◆ **DATA IN THIS EXERCISE**
_ _ _ _
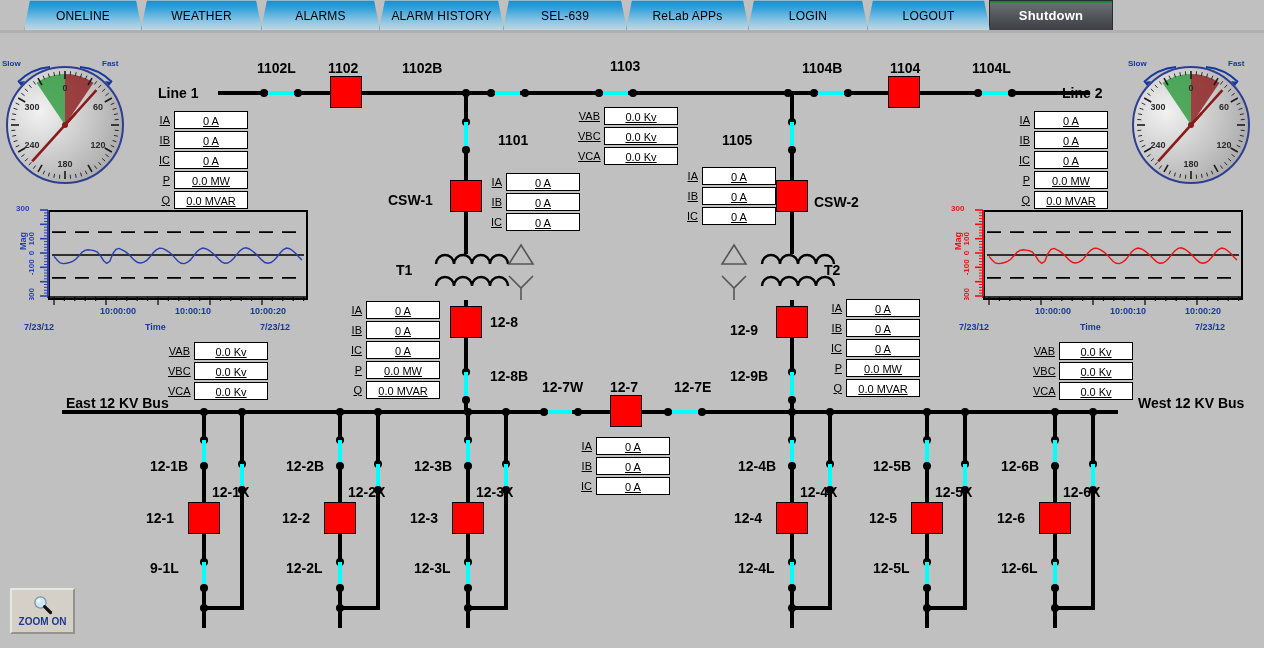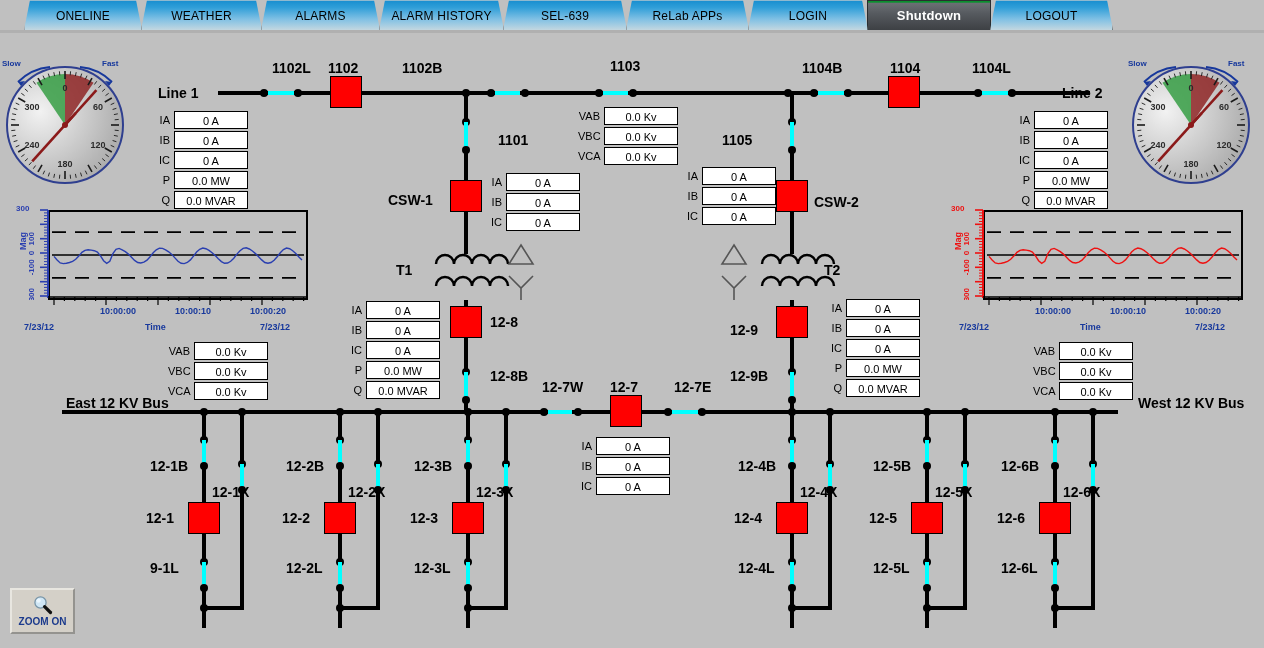--- a/index.html
+++ b/index.html
@@ -100,11 +100,11 @@
       <div class="tab" style="width:120px;">
         <span>LOGIN</span>
       </div>
+      <div class="tab" style="width:123px;">
+        <span>LOGOUT</span>
+      </div>
       <div class="tab shutdown" style="width:124px;height:31px;">
         <span>Shutdown</span>
-      </div>
-      <div class="tab" style="width:123px;">
-        <span>LOGOUT</span>
       </div>
     </div>
   <div class="underline"></div>

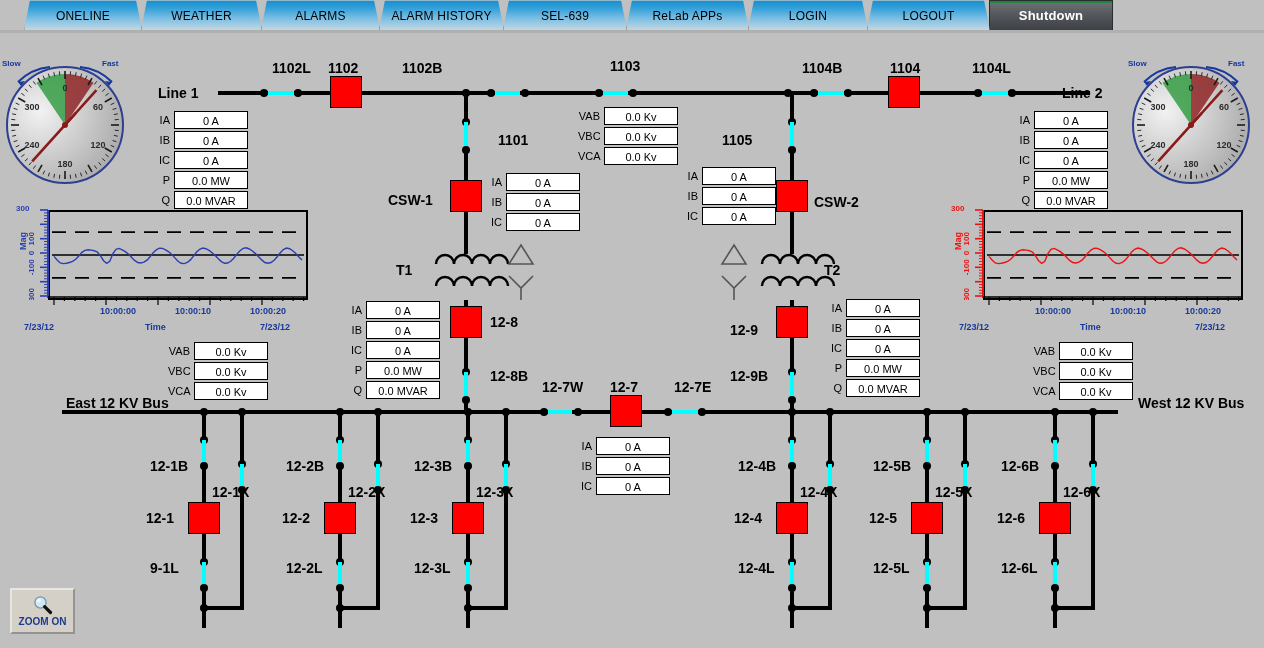--- a/index.html
+++ b/index.html
@@ -472,7 +472,7 @@
     <div class="node" style="left:1008px;top:89px;"></div>
     <div class="wire wh" style="left:1008px;top:91px;width:42px;"></div>
     <div class="node" style="left:462px;top:89px;"></div>
-    <div class="lbl big" style="left:272px;top:60px;">1102L</div>
+    <div class="lbl big" style="left:257px;top:60px;">1102L</div>
     <div class="lbl big" style="left:328px;top:60px;">1102</div>
     <div class="lbl big" style="left:402px;top:60px;">1102B</div>
     <div class="lbl big" style="left:610px;top:58px;">1103</div>

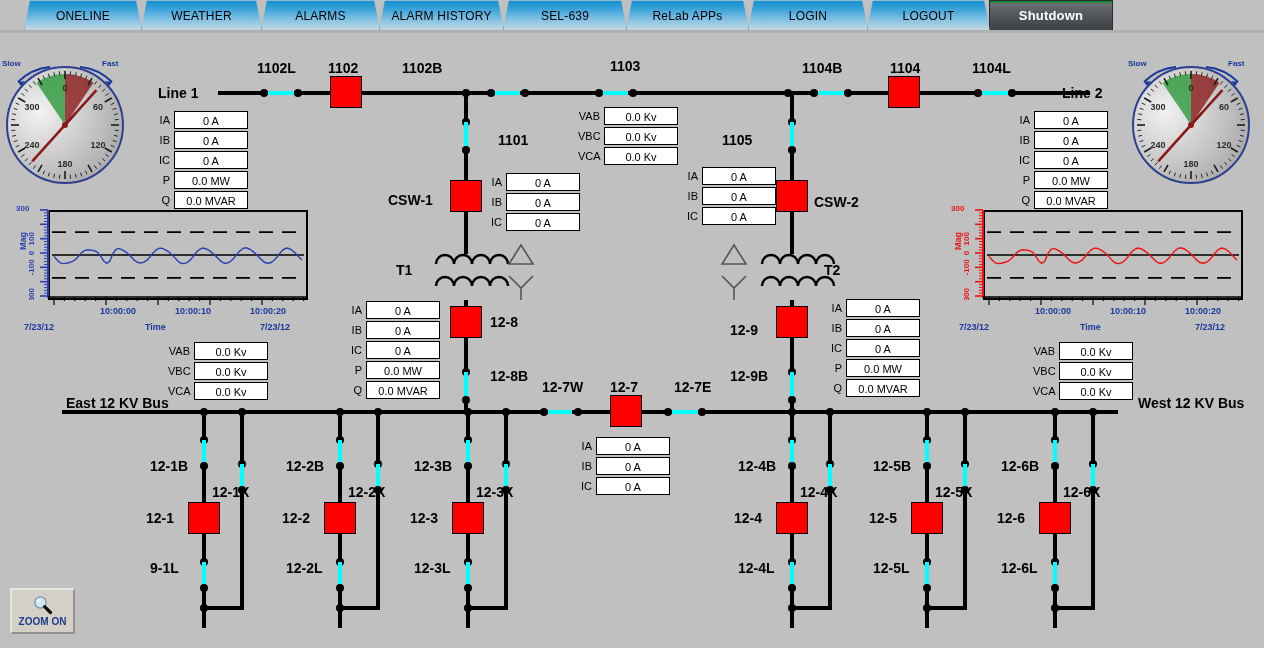--- a/index.html
+++ b/index.html
@@ -59,7 +59,7 @@
   .lbl.big{font-size:14px;}
   .lbl.bus{font-size:14px;}
   
-  .meas{position:absolute;}
+  .meas{position:absolute;text-decoration:underline;}
   .mrow{display:flex;align-items:center;height:19px;margin-bottom:1px;}
   .mkey{width:22px;text-align:right;padding-right:4px;font-size:11px;color:#000;}
   .mval{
_ _ _ _
◆ **YOUR TASK**
Above are the records. Identify each line that contains the word "size".

◆ **YOUR SOLUTION**
   .lbl.big{font-size:14px;}
   .lbl.bus{font-size:14px;}
   .mkey{width:22px;text-align:right;padding-right:4px;font-size:11px;color:#000;}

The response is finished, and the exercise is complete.